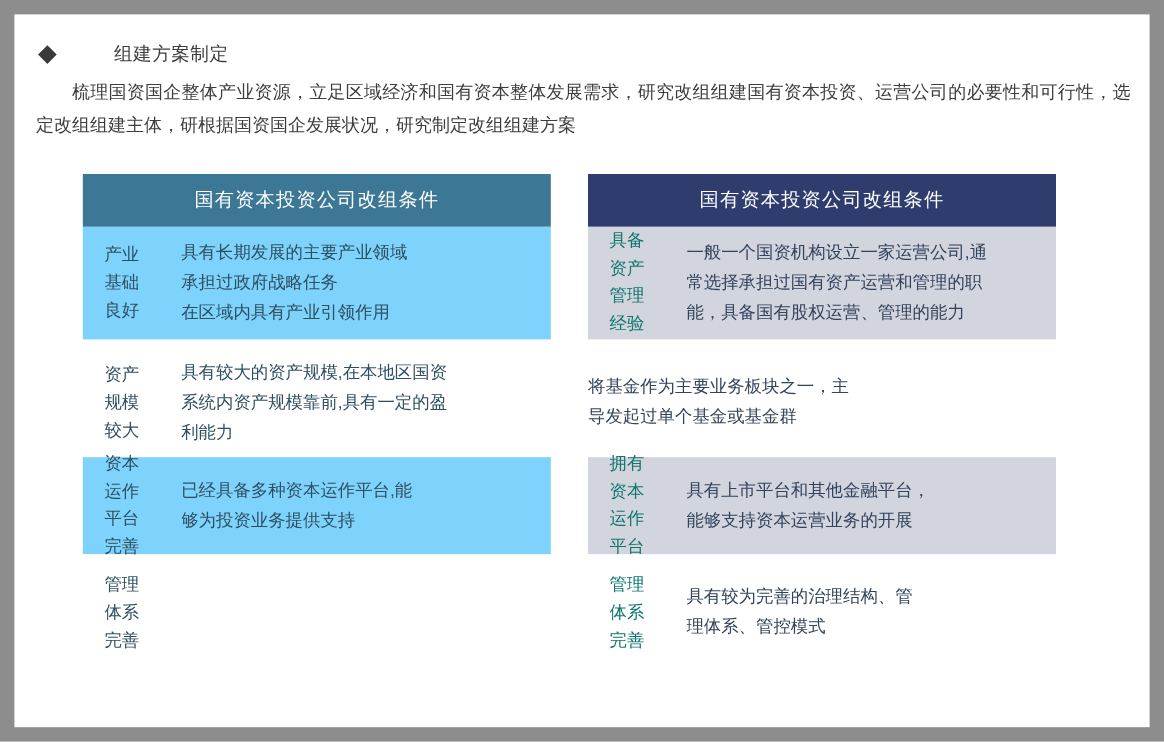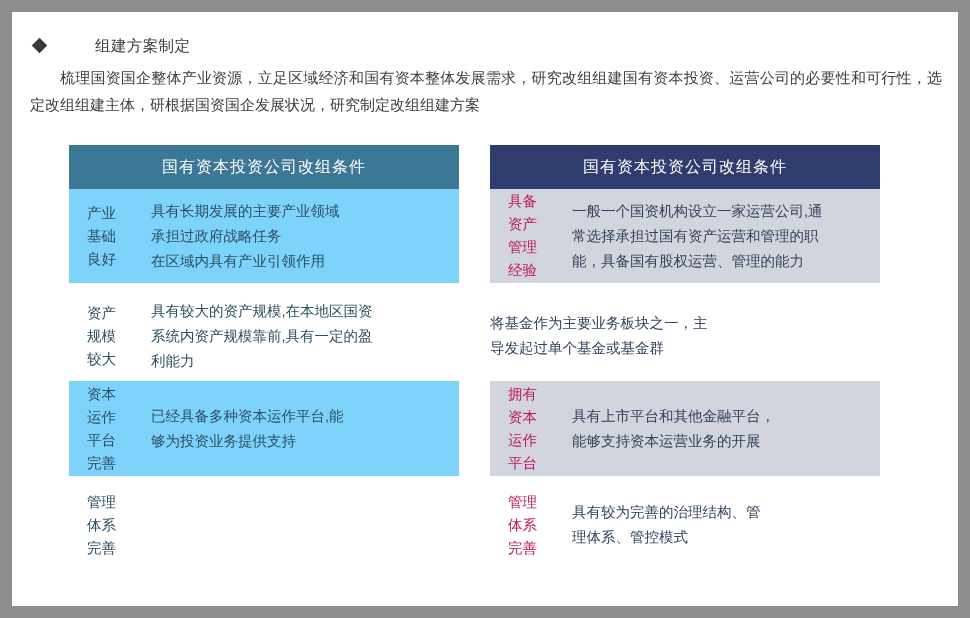--- a/index.html
+++ b/index.html
@@ -112,7 +112,7 @@
     color: #2e4f61;
     white-space: pre-line;
   }
-  .right .cond-label { color: #be185d; }
+  .right .cond-label { color: #0f766e; }
 
   .cond-desc {
     flex: 1 1 auto;

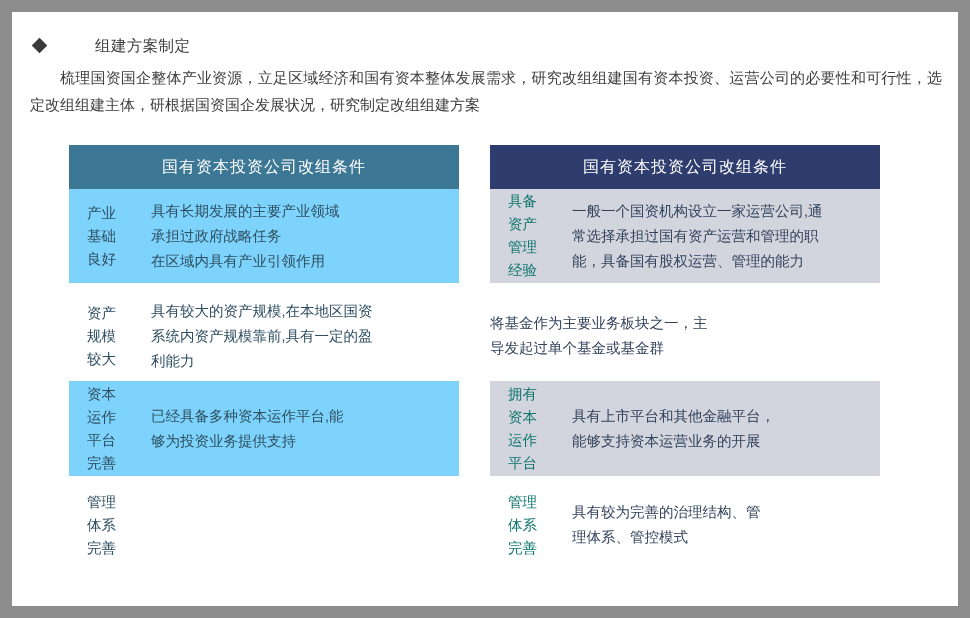--- a/index.html
+++ b/index.html
@@ -126,7 +126,7 @@
 
   .r1 { height: 94px; }
   .r2 { height: 90px; }
-  .r3 { height: 95px; }
+  .r3 { height: 81px; }
   .r4 { height: 98px; }
 </style>
 </head>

********

## INSTRUCTIONS TO FOLLOW
Please print the lines above exactly, beginning at the first line of the entries and ending at the line holding "-126,7 +126,7 @@", and leave the pictures out.

## RESULT
--- a/index.html
+++ b/index.html
@@ -112,7 +112,7 @@
     color: #2e4f61;
     white-space: pre-line;
   }
-  .right .cond-label { color: #be185d; }
+  .right .cond-label { color: #0f766e; }
 
   .cond-desc {
     flex: 1 1 auto;

--- a/index.html
+++ b/index.html
@@ -126,7 +126,7 @@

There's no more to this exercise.